**TASK DIRECTIONS:**
Each line of the material below is to be checked for "file可以查找文件"; the number of matching lines is the only output expected.

[DATA EXTRACT Boundary: Start]

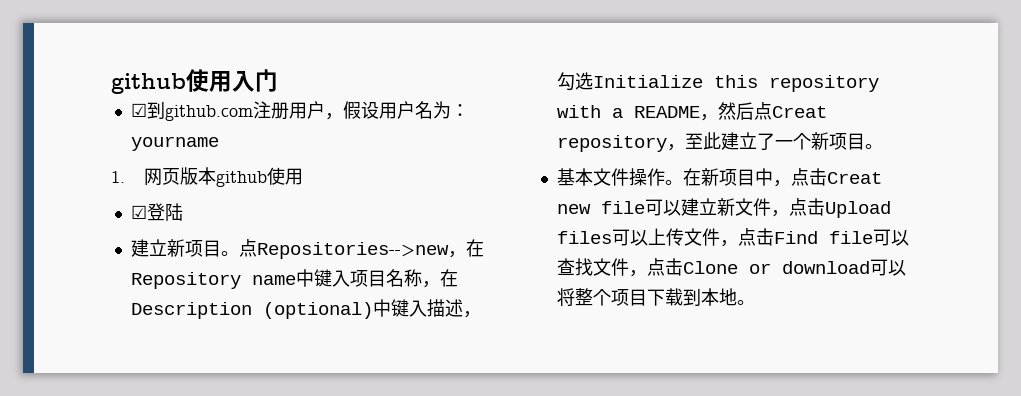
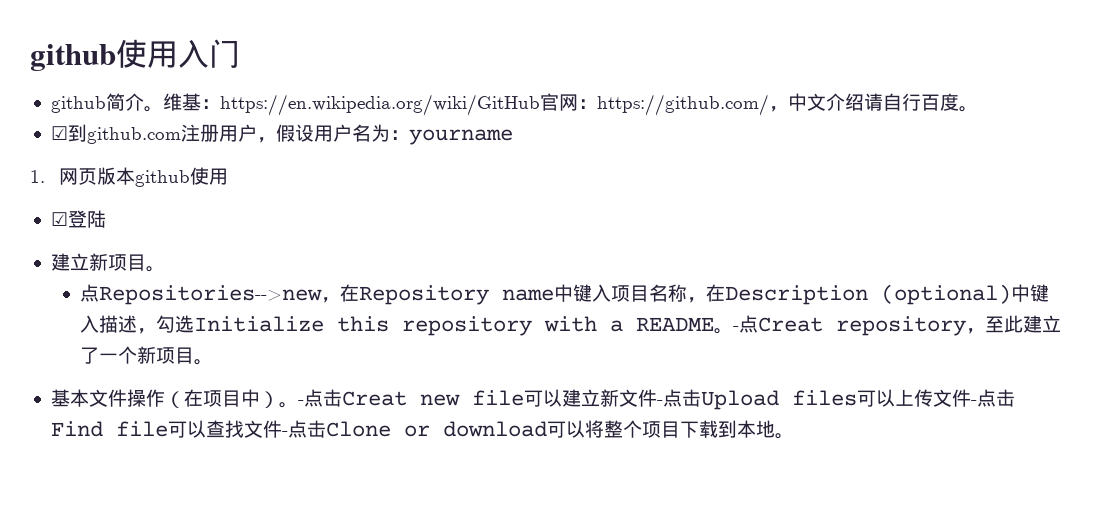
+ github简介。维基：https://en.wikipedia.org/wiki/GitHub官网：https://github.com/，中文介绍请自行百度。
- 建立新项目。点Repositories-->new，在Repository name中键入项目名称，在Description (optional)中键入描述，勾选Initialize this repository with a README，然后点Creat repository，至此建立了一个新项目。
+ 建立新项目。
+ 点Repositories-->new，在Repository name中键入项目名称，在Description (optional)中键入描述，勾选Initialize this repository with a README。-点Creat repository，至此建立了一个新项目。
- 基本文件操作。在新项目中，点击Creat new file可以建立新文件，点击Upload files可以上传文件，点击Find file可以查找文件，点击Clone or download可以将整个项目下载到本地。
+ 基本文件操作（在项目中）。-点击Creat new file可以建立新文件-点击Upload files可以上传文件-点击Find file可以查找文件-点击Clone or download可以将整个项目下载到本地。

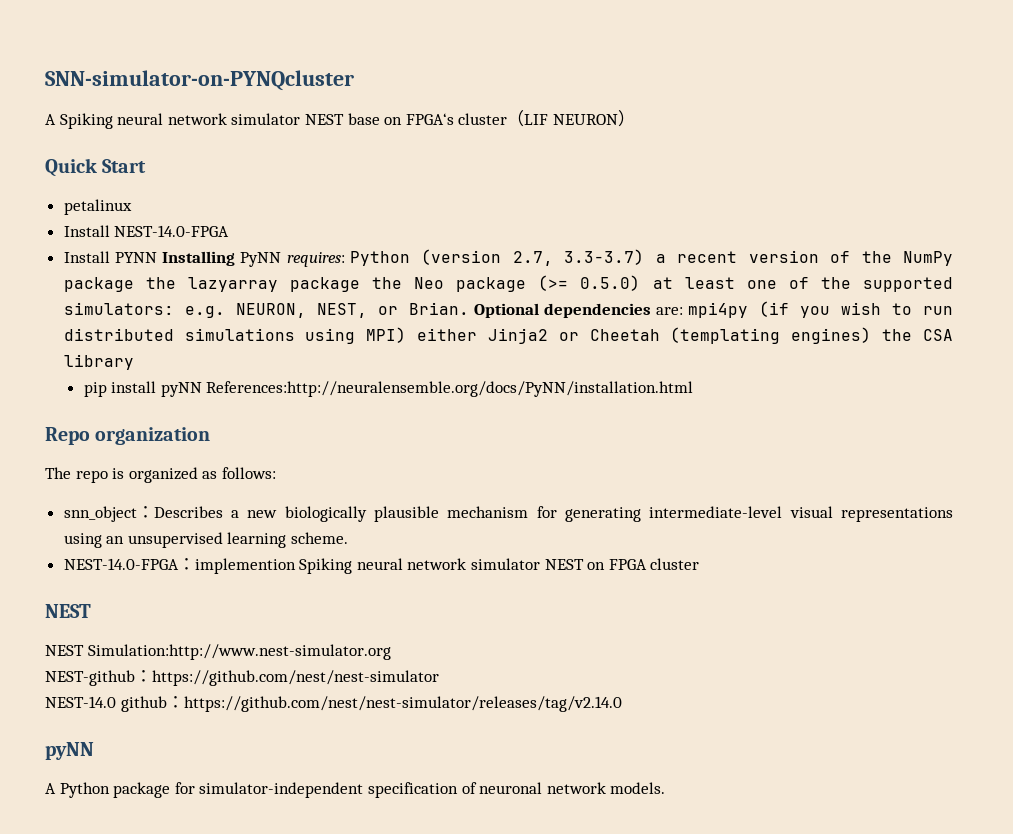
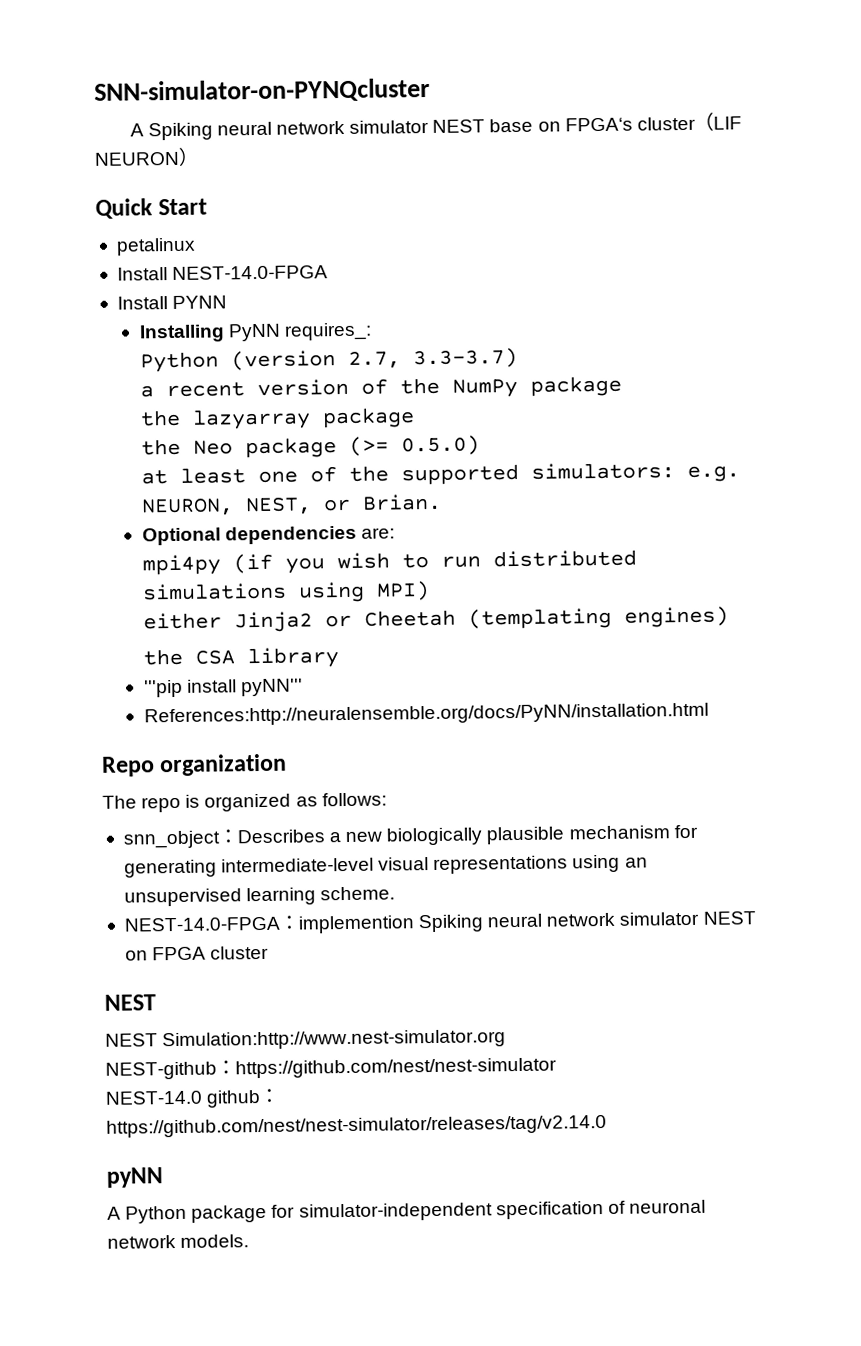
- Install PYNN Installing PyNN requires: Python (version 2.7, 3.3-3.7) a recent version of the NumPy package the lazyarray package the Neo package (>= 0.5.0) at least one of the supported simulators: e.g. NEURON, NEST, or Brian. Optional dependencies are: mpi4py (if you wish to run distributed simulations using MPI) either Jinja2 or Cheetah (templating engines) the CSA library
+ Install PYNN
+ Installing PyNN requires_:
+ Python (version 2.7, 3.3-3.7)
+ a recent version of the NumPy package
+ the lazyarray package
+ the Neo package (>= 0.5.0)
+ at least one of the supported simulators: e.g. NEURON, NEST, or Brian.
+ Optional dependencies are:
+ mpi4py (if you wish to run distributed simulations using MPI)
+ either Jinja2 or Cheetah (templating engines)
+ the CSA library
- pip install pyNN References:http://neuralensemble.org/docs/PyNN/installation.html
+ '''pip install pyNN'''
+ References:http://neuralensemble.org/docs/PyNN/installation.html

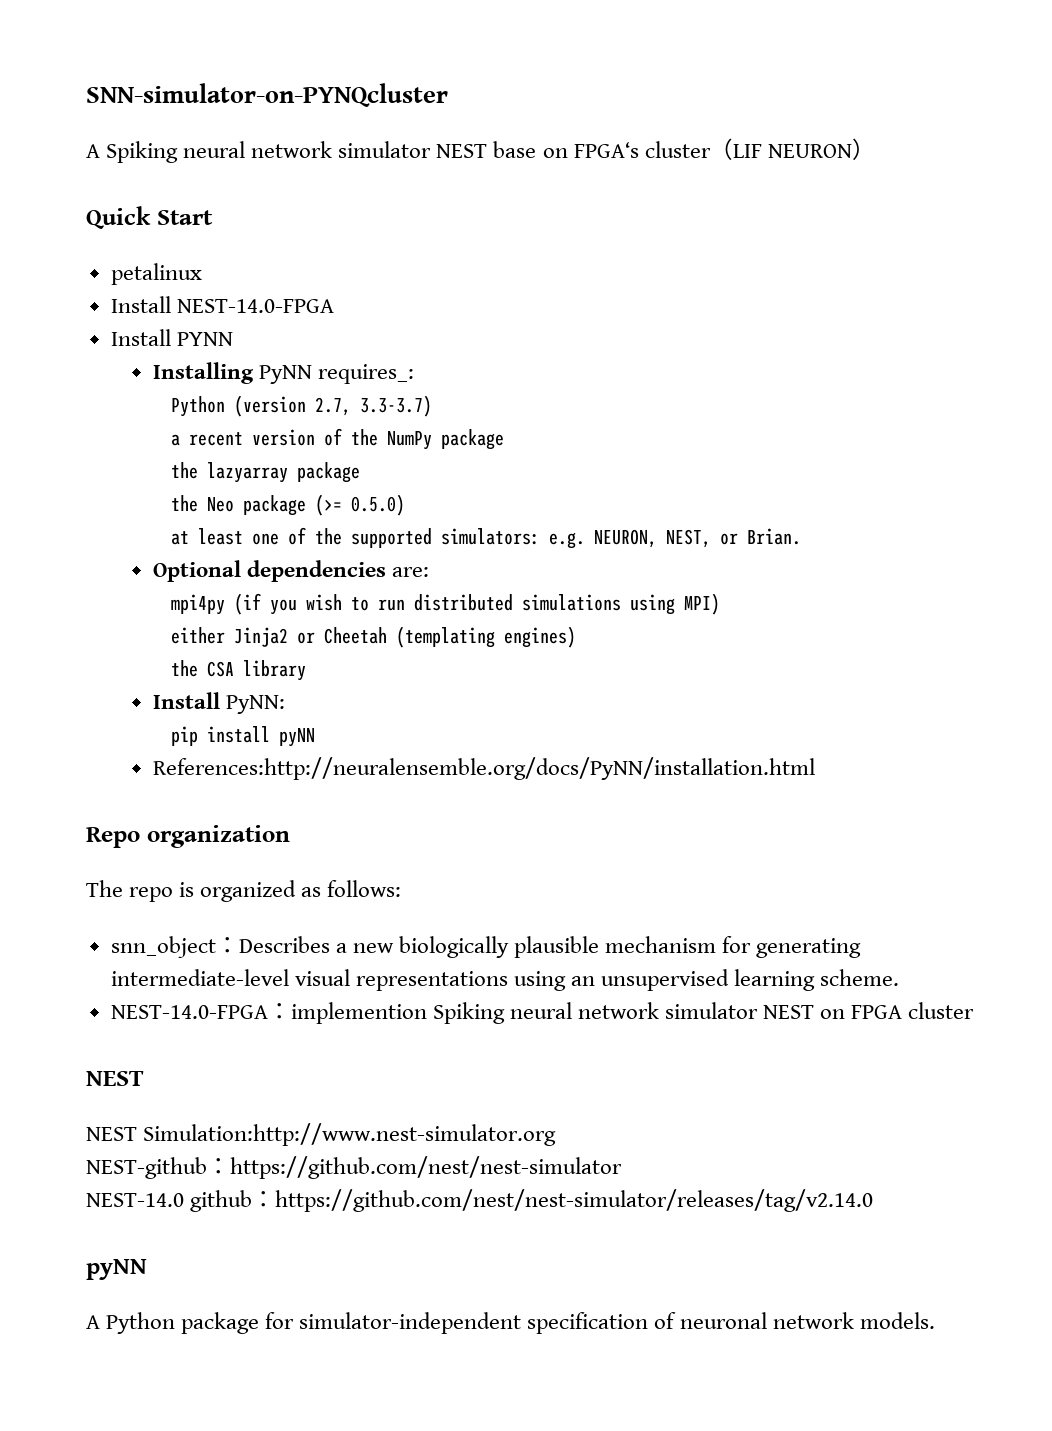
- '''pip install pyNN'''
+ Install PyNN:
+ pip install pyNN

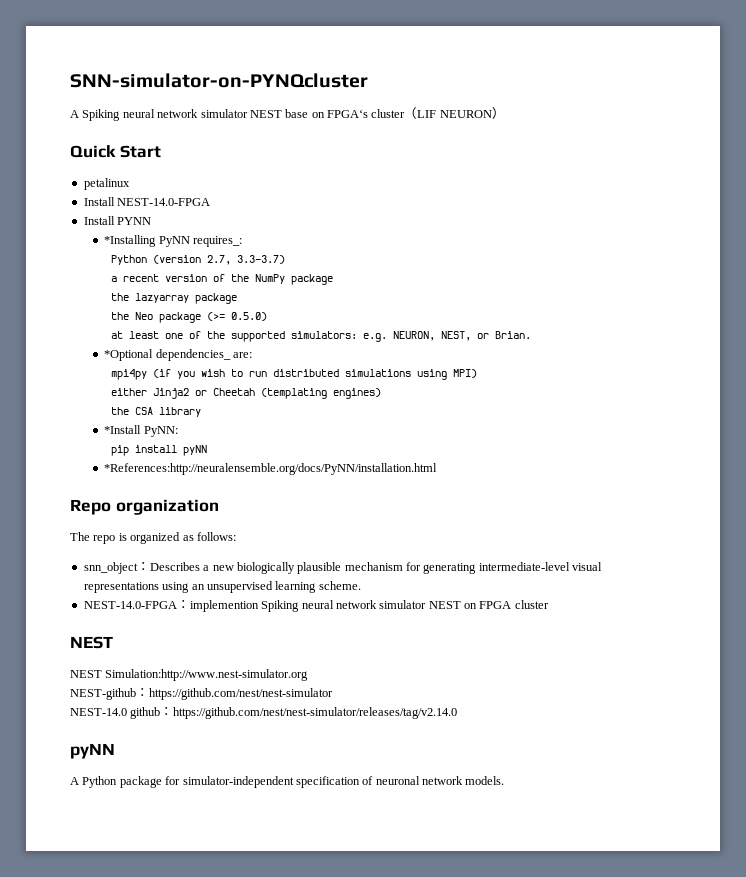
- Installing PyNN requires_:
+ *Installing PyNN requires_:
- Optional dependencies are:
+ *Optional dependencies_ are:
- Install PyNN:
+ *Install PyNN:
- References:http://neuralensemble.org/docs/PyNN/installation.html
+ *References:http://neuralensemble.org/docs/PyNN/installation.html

[DATA EXTRACT Boundary: End]
[DATA EXTRACT Boundary: Start]

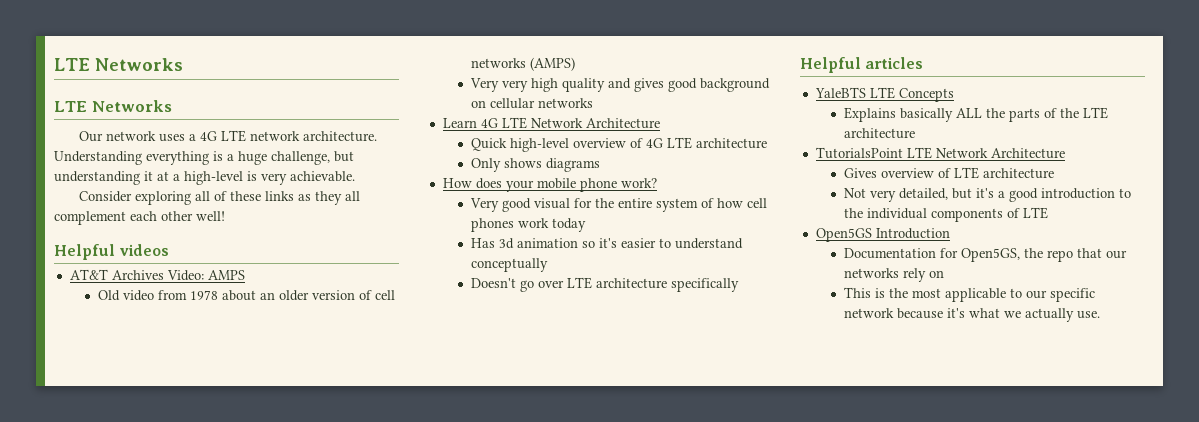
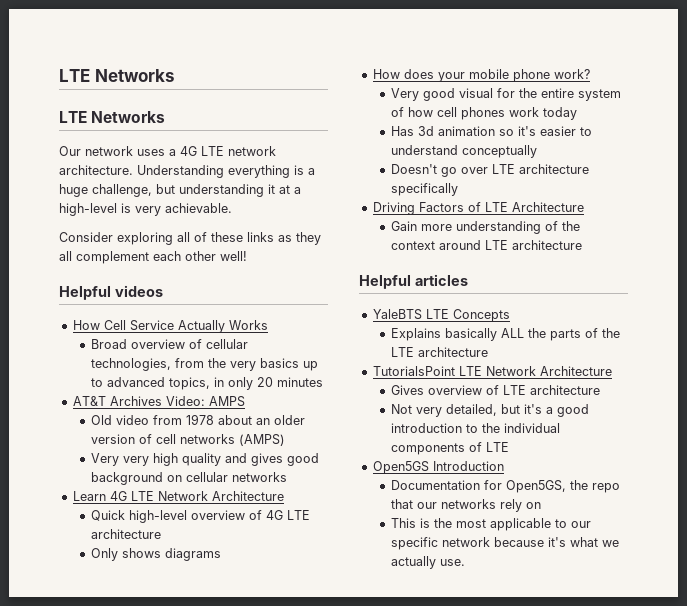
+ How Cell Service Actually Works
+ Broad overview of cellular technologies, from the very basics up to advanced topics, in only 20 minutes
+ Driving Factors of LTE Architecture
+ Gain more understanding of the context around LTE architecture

[DATA EXTRACT Boundary: End]

**RESULT FOR THIS TASK:**
2